Given that the titles of two recent blog pieces of mine were ‘Salt’ and ‘Stones’ I couldn’t resist bring them together in a report on a photographic exhibition at Flowers Gallery, Hoxton, of the work of the Canadian photographer, Edward Burtynsky.
Burtynsky photographs manufactured, often industrial, landscapes, including elements like quarries, mines or rivers, within heavily industrialised complexes. This exhibition is of photographs which focus on the salt pans in Little Rann, of Kutch, India. There, over 100,000 salt workers harvest salt from the receding flood waters of the Arabian Sea, a way of life which has been in existence for over four hundred years.
The salt pans are the vividly coloured rectangles, photographed by Burtynsky over a period of ten days from a helicopter. The landscape is usually a transient one, but it is becoming all the more so. Receding groundwater levels and the low market price for salt mean that this traditional activity is likely to cease altogether. The communities which depend upon it will also disappear.
Burtynsky’s huge photographs are like pieces of abstract, geometric art, with their lines and flat patterns, but they are also real places and there are sometimes tell-tale, poignant signs of human occupation – a tractor, a little hut – which can only be seen up close to the photographs. In addition, these landscapes show the history of the salt pans, the outlines and traces of old salt pan rectangles, dried out or drying out, which can be seen from the air but not the ground, so the photographs are, as the Gallery Notes describe, also a sort of palimpsest or record of time past.
The photographs have a painterly quality to them, with mist, water or cloud blurring the image and capturing the light. One in particular brings to mind an old-fashioned tin palette of artist’s paints ( see above left ).

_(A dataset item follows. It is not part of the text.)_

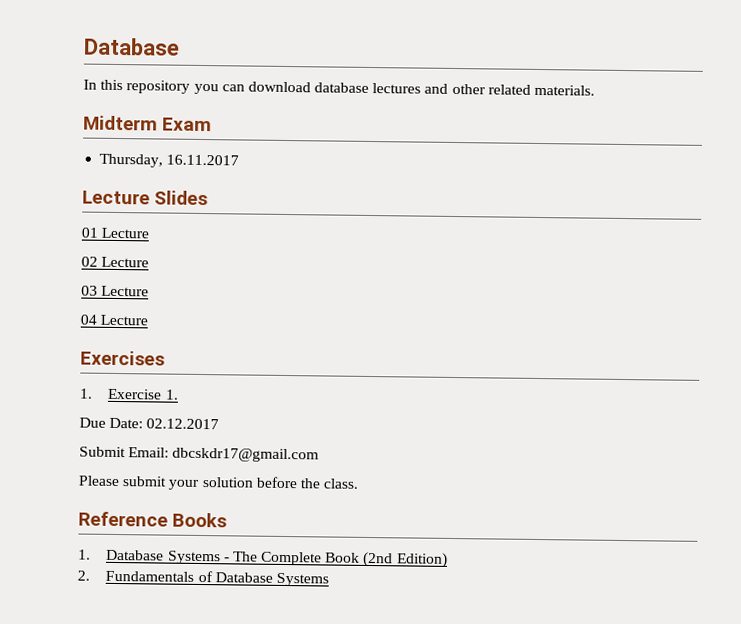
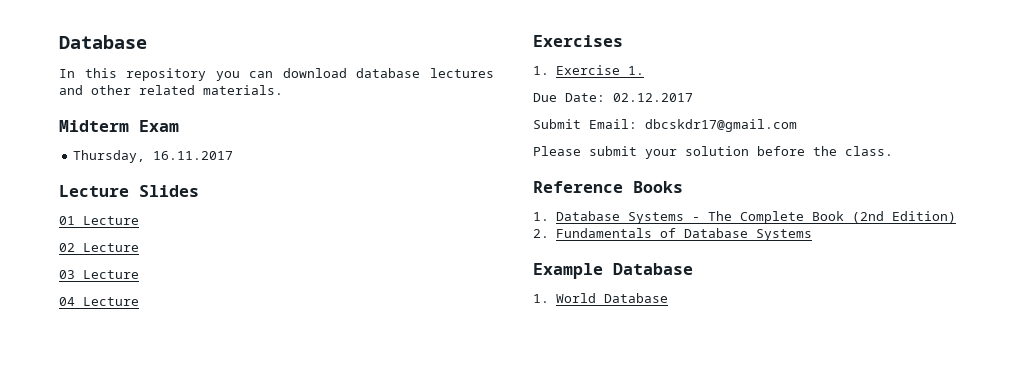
(329, 579) none -> [533,263,693,279] [533,293,668,303] // Example Database // 1. World Database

I liked them very much and I will look out for more work from Burtynsky, as well as exploring his ‘back catalogue’. You can do this, to an extent, by going upstairs to the first floor of the gallery to find a second show – ‘Essential Elements’ – which documents the photographer’s obsession with industrialised landscapes across the globe. Here there are works taken in China, the ancient landscape of which is currently being so industrialised, as well as other places.
My favourite Burtynsky works are of dryland farming in Aragon, Spain ( see right ). I want this on my wall, although at about 34,000 Canadian Dollars I cannot afford even a limited run print. There are also some beautiful ‘abstracts’ of pivot irrigation reservoirs which I covet, but, again, out of my price range.
Both are interesting and both are free. They are well worth a visit. His books of photographs are on sale in the Gallery priced at £60 for ‘Salt Pans‘ ( Steidl ) and £45 for the new monograph on Burtynsky’s work by William A. Ewing, ‘Essential Elements‘ (Thames & Hudson, September 2016). Something rather more affordable for the ordinary purse and, as anyone who links on these links can see, somewhat cheaper on-line. The exhibition runs until 29th October at Flowers Gallery, Kingsland Road, Hoxton ( Hoxton overground is the nearest station ).